I have witnessed this process firsthand with my sister. To be frank, MG, I think that's what you've done, as well. In watching you over the years, it appeared to me you were never comfortable with your growing disbelief and made a conscious choice to find a way to squelch that disbelief. So you chose to believe.
Well, sorta, but not quite. As I've matured and progressed I've realized incrementally that the world is a messy place. I'm sure you've noticed that. Not all black and white, but also shades of gray. I've also came to see that the "restored gospel/church", in particular, is no different. So the decision (choice) has been more like, "Well, can I
continue to believe in God/Christ/Mormonism while at the same time I'm finding that everything doesn't fit in a nice, little, tidy box with no imperfections or messiness that are part of the package?"

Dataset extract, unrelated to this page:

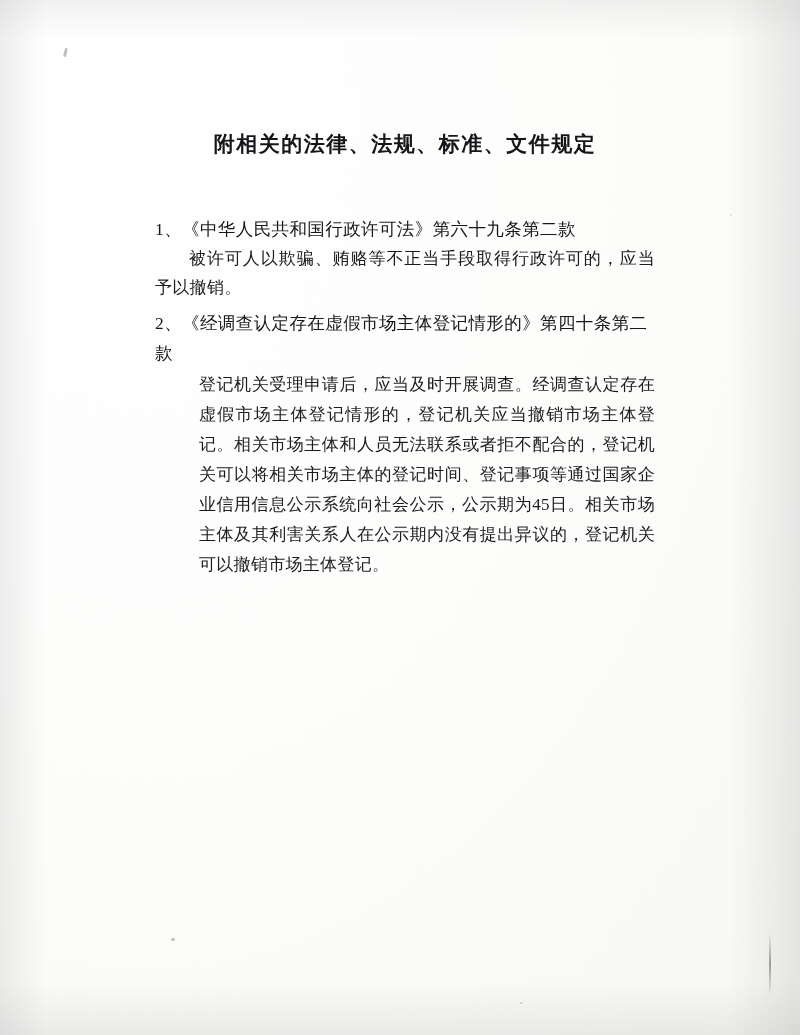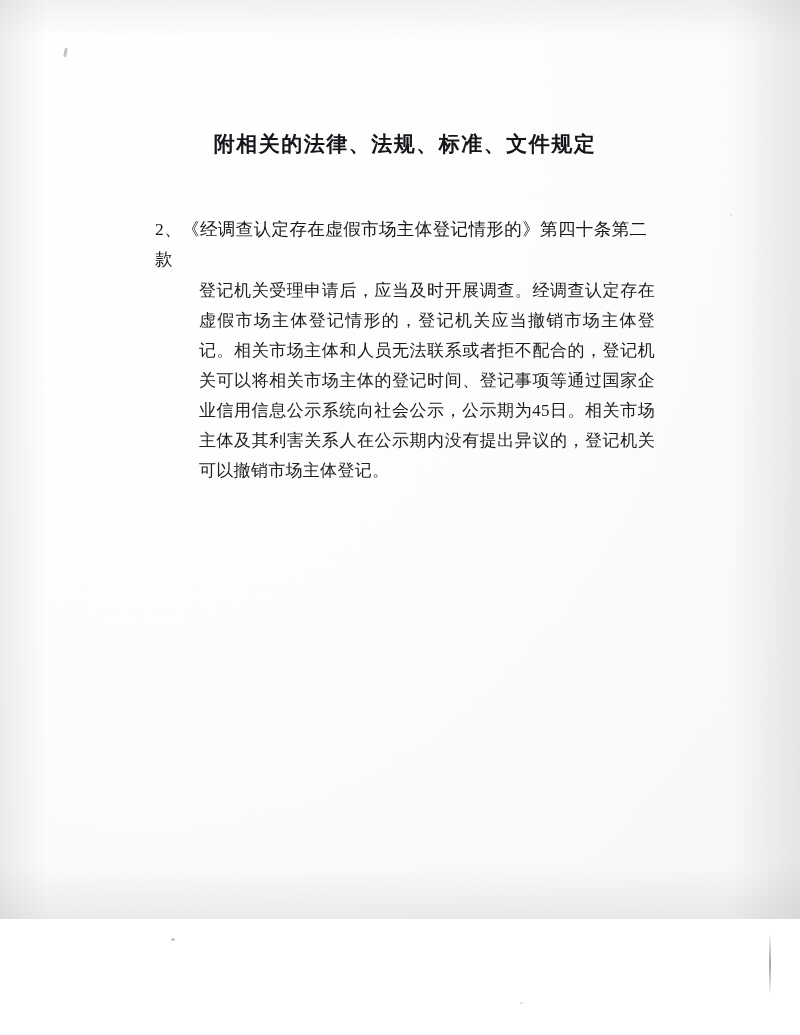"附相关的法律、法规、标准、文件规定" #scan-sheet { height: 919px -> 1035px }
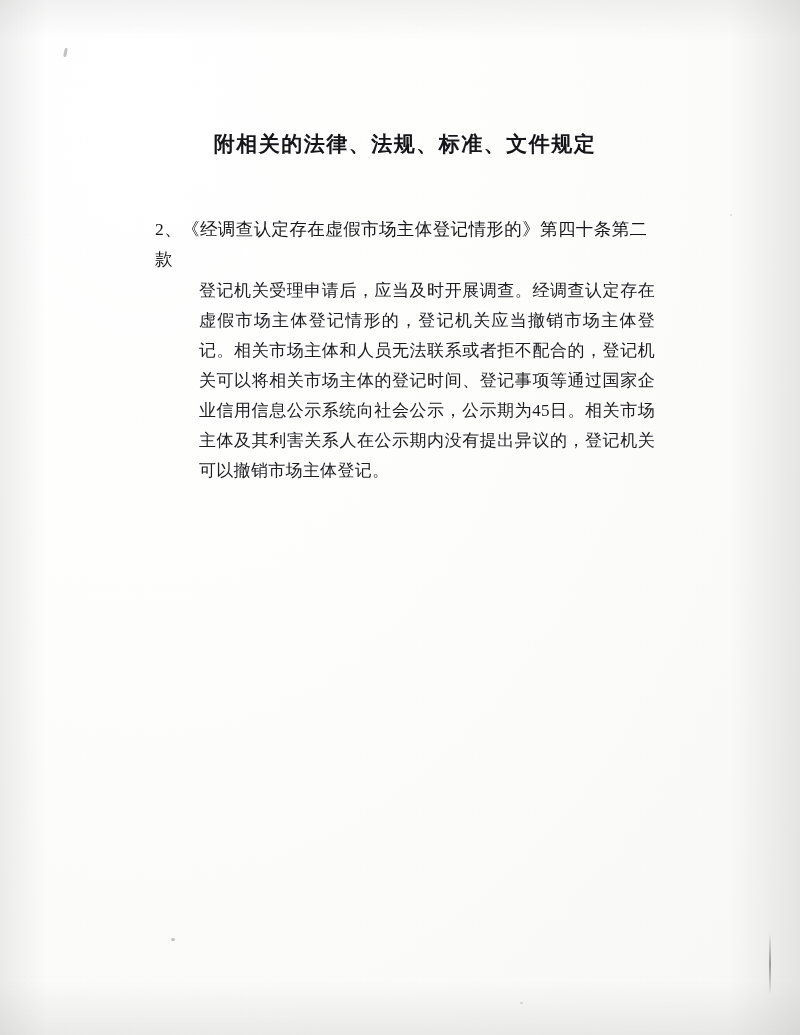"1、《中华人民共和国行政许可法》第六十九条第二款" div.clause { html: none -> <div> <div> <span>1、</span><span>《中华人民共和国行政许可法》第六十九条第二款</span> </div> <div>被许可人以欺骗、贿赂等不正当手段取得行政许可的，应当予以撤销。</div> </div> }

For a good part of my life I had indeed thought that my life, the world, religion, etc., were somewhat predictable, straightforward, black and white, and static in nature.
So it
did involve a choice. It wasn't, however, that I no longer believed...period...end of story. It was more like, "Well, now I have to make a choice, to continue along the path of plausible/hopeful belief, or toss it completely." I
chose incrementally (over a period of time) to stay with the believers, even if I was personally a changed person, in some respects, from my earlier days of innocent belief and relative stability.
Yes, along the line there has been a certain amount of "fake it till you make it"...naturally that's what you would expect if you're continuing along the same path as others around you and you're trying to fit in.
Sure, there are the pressures and discomforts of thinking outside of the box while all around you it seems as if everyone else is just "happy as a clam" without any noticeable discomfort or cognitive dissonance in regards to things Mormon.
So as far as choice...
Yes, I have chosen to stay with the believers. And yes, I believe, plausibly. But my belief is intertwined with an understanding/realization that I don't
know anything of a metaphysical nature to be TRUE without a shadow of a doubt. Some supposedly do. More power to them. In many respects I'm more of a doubter/questioner than a true believer, but at this point in time I find it
reasonable to continue on the
path of faith.
There's stuff that makes sense. There's stuff that doesn't. I'm Ok with that for now. Half the fun is trying to make sense out of all this stuff!